How Closely Do We Look at Our Heroes?
The death earlier this week of three-time Olympic gold medal winner Florence Griffith Joyner - the fastest woman in track history - got friends and family to reminiscing about the time FloJo, as a small child, was out on the Mojave Desert. She became fascinated with the idea of catching a jack rabbit, and, by golly, she did.
It sure is but the tale has zero chance of being true, as anyone who has ever dealt with jack rabbits knows. Nothing with the disadvantage of having only two legs has or ever will catch one.
This tale has all the authenticity of a Paul Bunyan movie, written by Jack in the Beanstalk, starring Cinderella.
Yet, it is of no moment, really. If there are those who want to swear it is true, fine. No harm, no foul.
But FloJo's death raises several far more serious questions revolving around truth - including speculation about cause of death, her rumored performance-enhancing drug history, and her world-record time in the 100 meters.
Yet, does the public really want to know?
There is increasing anxiety among many about how much information we truly need to know, want to know, and should know. After all, we've been Lewinskyed.
In the case of FloJo - whose enormous athletic ability was accompanied by her stunning beauty, dazzling outfits, and long fingernails - an international track federation executive told Associated Press she had "serious heart problems in recent months." But one of her brothers says she'd showed no signs of such difficulties lately. Other medical experts allege that it could be another case of the side affects of drugs - perhaps in the steroid family. An autopsy is being performed, but results of these examinations are uneven at best, routinely not detailed, and downright wrong at worst.
Do we want to know what happened? Should the question even be raised?
Sometimes when FloJo would compete, she would look soft and far from peak condition. Then, in short order, her body would be chiseled and her performance breathtaking. Nobody else got such quick results from intensified training.

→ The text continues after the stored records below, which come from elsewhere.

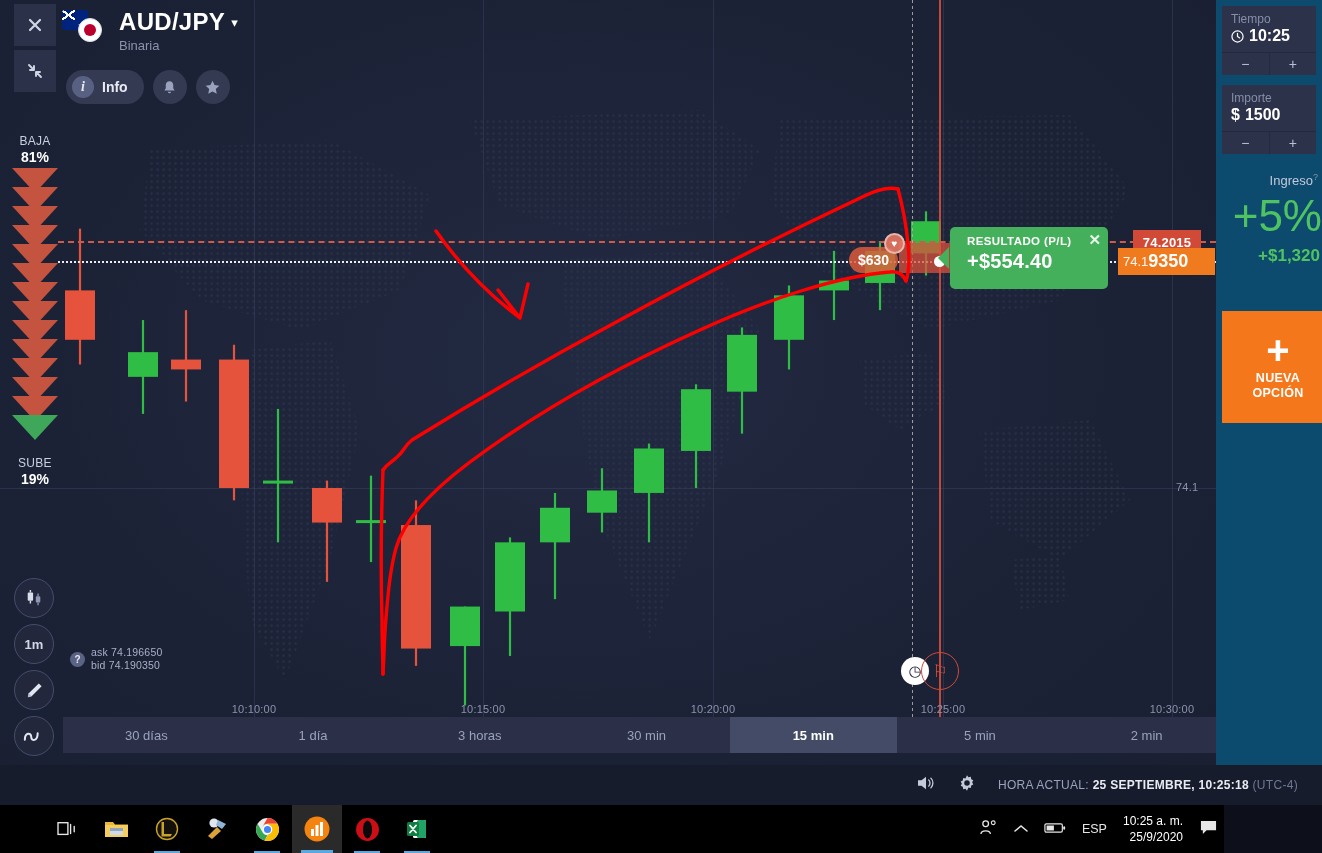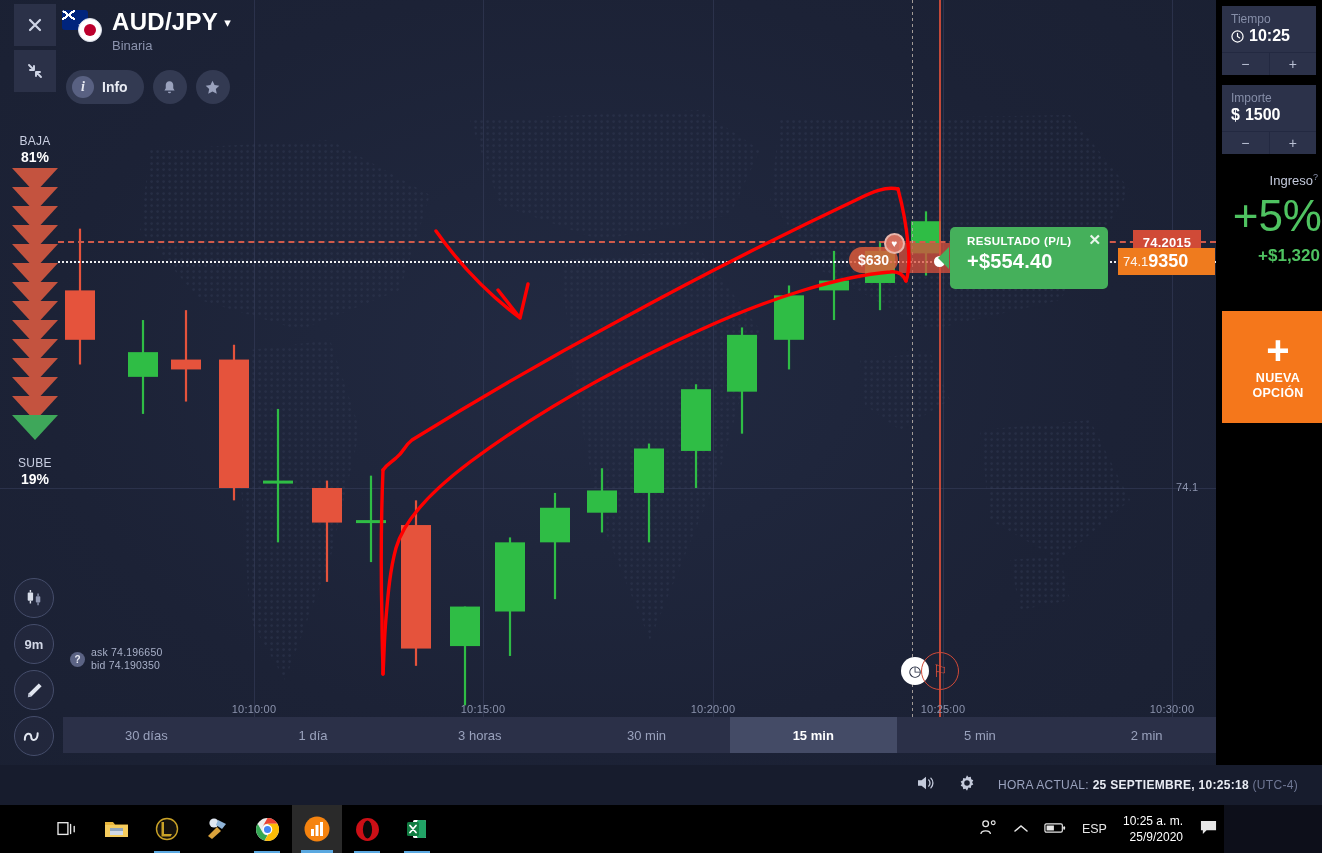--- a/index.html
+++ b/index.html
@@ -421,7 +421,7 @@
               <span></span>
             </div>
         </div>
-        <div style="margin-left:6px">
+        <div style="margin-left:13px">
           <div style="display:flex;align-items:center">
             <span id="pair-name">AUD/JPY</span>
             <span id="pair-caret">▾</span>

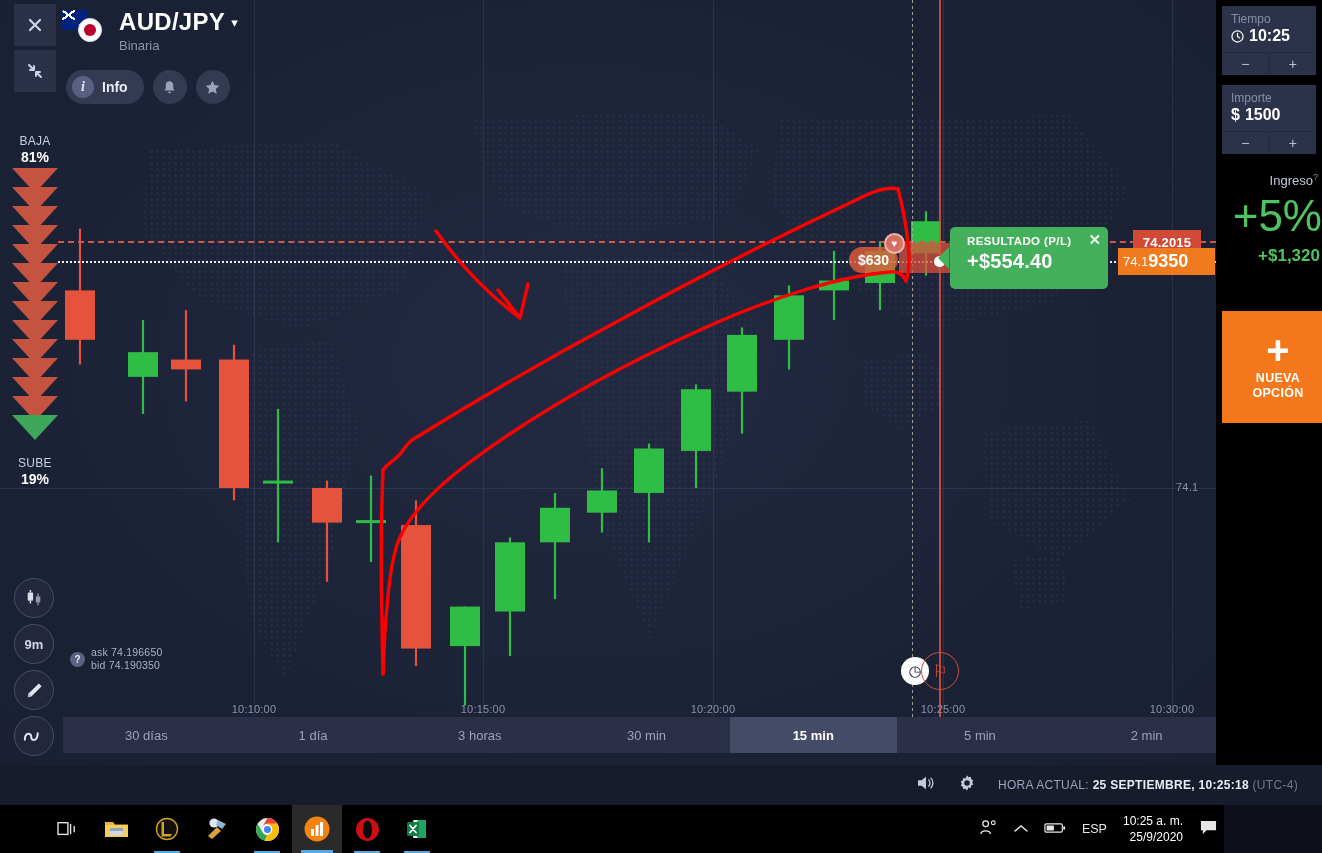--- a/index.html
+++ b/index.html
@@ -215,7 +215,7 @@
   
   #trade-panel {
     position: absolute; left: 1216px; top: 0; width: 106px; height: 805px;
-    background: #000000;
+    background: #0c4a6e;
   }
   .field-card { margin: 6px 6px 0; background: #2c324a; }
   .field-label { padding: 6px 9px 0; font-size: 12px; color: #868ea8; }

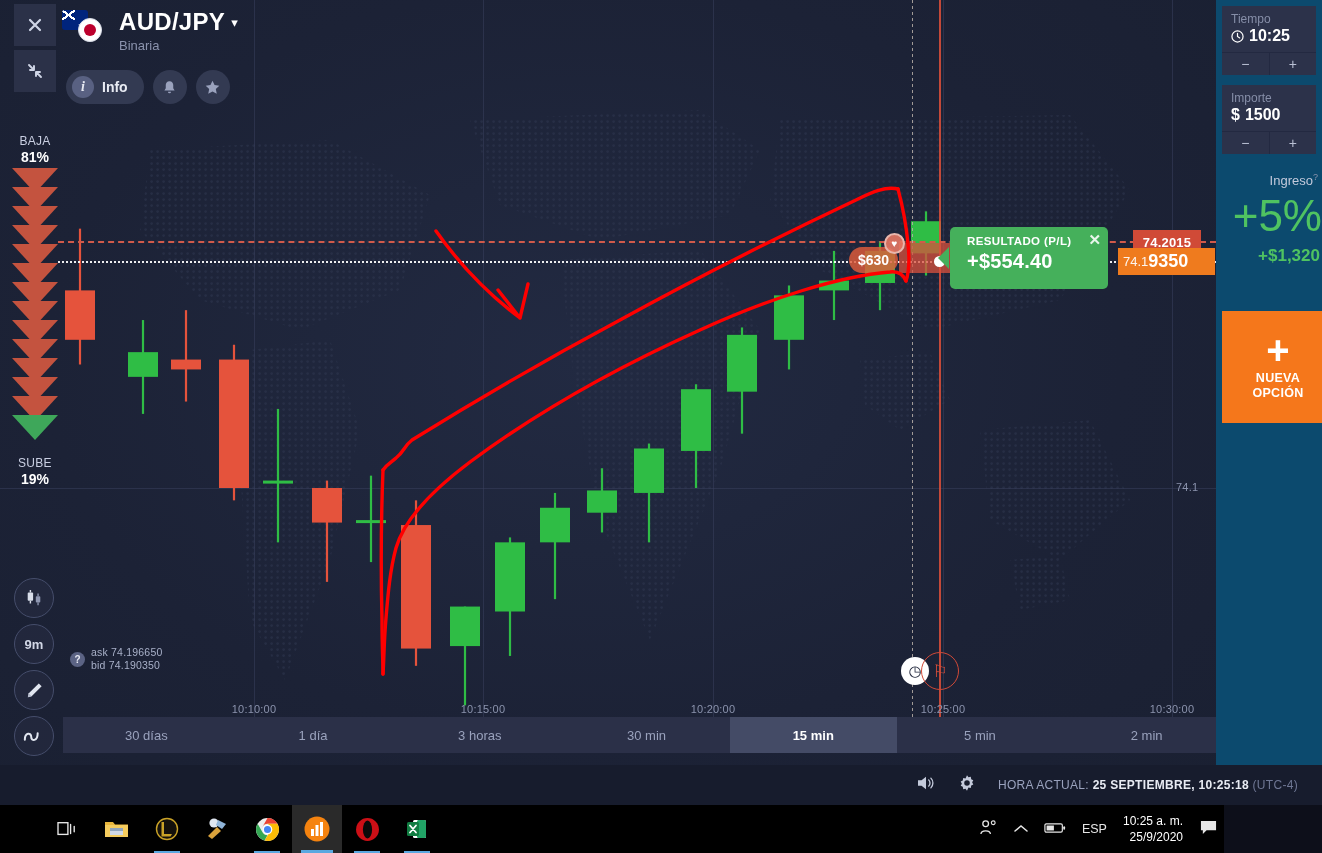--- a/index.html
+++ b/index.html
@@ -507,7 +507,7 @@
           <path d="M15.5 5 V8 M15.5 15 V18" stroke="#8f97b2" stroke-width="1.5"></path>
         </svg>
       </div>
-      <div class="tool-btn" id="tool-tf">9m</div>
+      <div class="tool-btn" id="tool-tf">1m</div>
       <div class="tool-btn" id="tool-draw">
         <svg width="19" height="19" viewBox="0 0 20 20">
           <path d="M14.5 2.5 L17.5 5.5 L7 16 L3 17 L4 13 Z" fill="#e2e6f0"></path>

So was it steroids or other drugs?
She always denied it vigorously. She never failed a drug test. In fact, because rumors have always swirled about FloJo, she was put through extensive drug screens at Seoul. "We never found anything," says the Olympic medical chief. Still, a leading German drug expert, Werner Franke, says he has no doubt the death was caused by steroid abuse.
Is it any of our business?
And in 1988, at the Olympic trials in Indianapolis, FloJo blazed a totally unbelievable world mark of 10.49 seconds in the 100 meters, light-years faster than her previous best of 10.89. The problem was the wind was blowing far above the speed allowed for records. Yet, when the race was over, the wind speed was flashed as 0.0. This was absurd. But, officials gave her the time and a record that has 0.0 chance of ever being bested.
It's impossible to ever beat a myth and not fair to be compelled to compete against one.
There has always been feeling that Joyner should have rejected the mark - in the interest of fair sports - or that officials should have subsequently gotten their wits about them and done the right thing. After all, she ran legitimate 100 meters in 10.61, 10.62 and 10.70, all substantially slower but each still easily a world record.
But in this case, do we want a new investigation that, if properly done, will ensure that Joyner will be stripped of that mythical time? Or do we just want to live and let live?
The problem is we are talking about what information we want to have and what we don't. That further requires deciding who will be the information gate-keeper. If the president were to appoint a five-person commission - say the Commission on What Americans Should Know - the populace would revolt.
And therein lies the problem. Democracy is messy by nature. The difficulty is sometimes we want to know if there was drug use - say in the case of a pilot in a plane crash - and sometimes we don't - say in the case of FloJo.
We cannot have it both ways.
Truth is a very good thing. It's just hard to take sometimes. We celebrate it, except when it discloses something we wish it didn't about us, those we care about, or events close to us.
And so it is with legendary FloJo, who thrilled us in Seoul with athletic performances in the 100 and 200 meters and in the 400-meter relay. Shall we remember her always as the fastest woman ever - so fast she caught a jack rabbit as a child - or do we want to know on down the track that what she did was, perhaps, just another sad triumph of chemistry?